I've heard of people "training" their kids ages ago by binding their left hand often enough to make them favor the right, and I never put much thought into that with my own. Seemed a bit cruel, to me.

But I have always been of the opinion that lefties have to overcome so much just to try and live a normal life, that they don't take much for granted and come out on the other end more well-rounded than their righty counterparts.

I got a taste of being a righty in high school, having had my left arm broke playing football my senior year. For months I had to write with my right hand, as well as do all the normal day-to-day tasks with such. I swear, if I'd been a righty, I'd of been a pretty sorry example.

Sometime after we were married, a trip to San Diego led me to a store chock full of left-handed merchandise. Some was just gag gifts, but other items were just mirror-image versions of everyday useful items.

A quick Google search brings up leftyslefthanded.com, which boasts "everything for the left-hander."

Most are scissors and kitchen tools, but they even had lefty notebooks, lefty tape measures, lefty books and lefty watches.

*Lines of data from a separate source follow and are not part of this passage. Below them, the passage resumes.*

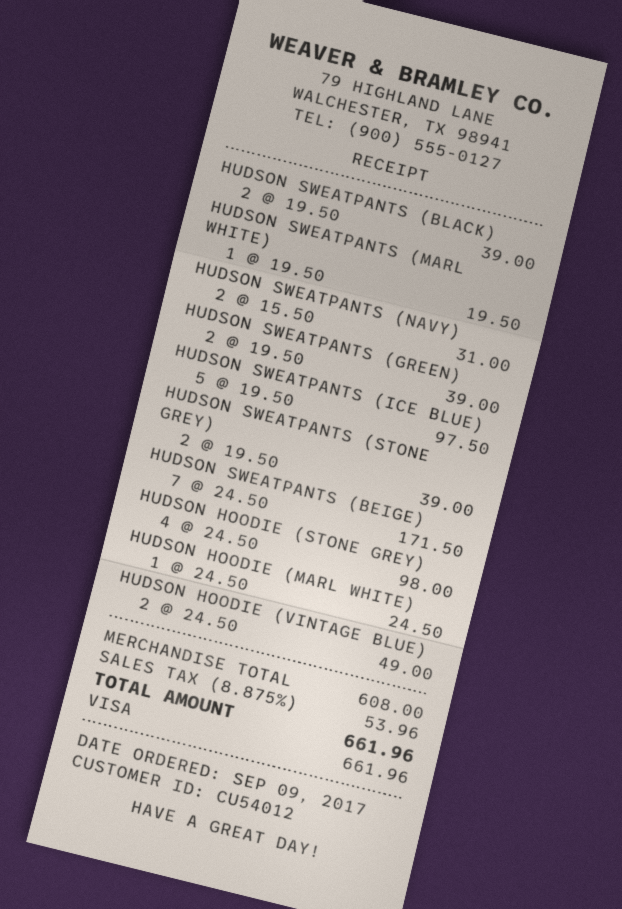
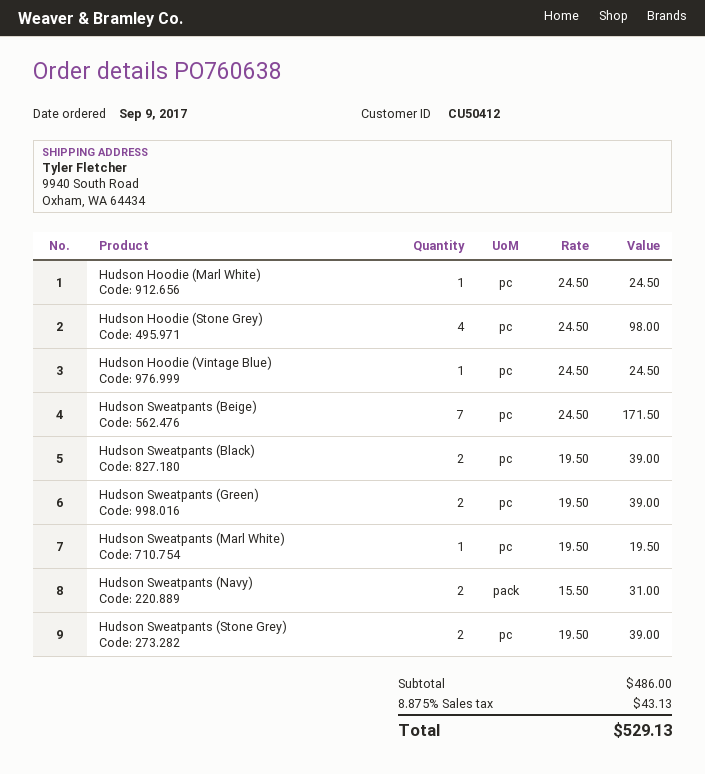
customer number: CU54012 -> CU50412
HUDSON SWEATPANTS (ICE BLUE): 5 x 19.50 = 97.50 -> none
HUDSON HOODIE (VINTAGE BLUE): 2 x 24.50 = 49.00 -> 1 x 24.50 = 24.50
subtotal: 608.00 -> 486.00
tax: 8.875% = 53.96 -> 8.875% = 43.13
total: 661.96 -> 529.13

Us leftys have come so far, we even rule the White House these days. Barack Obama, Bill Clinton, George H.W. Bush, Ronald Reagan, Gerald Ford and Harry Truman are some of the southpaw commanders in chief.

Joan of Arc, Alexander the Great, Julius Caesar and Napoleon Bonaparte raised their left hands in leadership.

Heck, we even command late-night television, with David Letterman and Jay Leno.

Tom Cruise, (that Oprah couch jumper), Robert DeNiro, Richard Dreyfuss, Carol Burnett, Dan Aykroyd, Charlie Chaplin, Goldie Hawn, Rock Hudson, Shirley MacLaine, Steve McQueen, Sarah Jessica Parker, Ryan O'Neal, Robert Redford, Julia Roberts and Matrix master Keanu Reeves are a sampling of southpaw actors. By the way, Ms. Winfrey herself grabs for the baked ham with her left hand.

But the biggest impact we lefties have had is with music. Two Beatles (Paul McCartney and Ringo Starr), Jimi Hendrix, Joe Perry of Aerosmith, Robert Plant of Led Zeppelin, Glenn Frey of the Eagles, Seal, Paul Simon, Phil Collins, Judy Garland and Kurt Cobain, to name just a few, lived the lifestyle leaning to the left.

So yes, us lefties are not going away, and yes, we pull our fair share in this world. You righties can say what you want about us, but in our world, you've been "left" behind.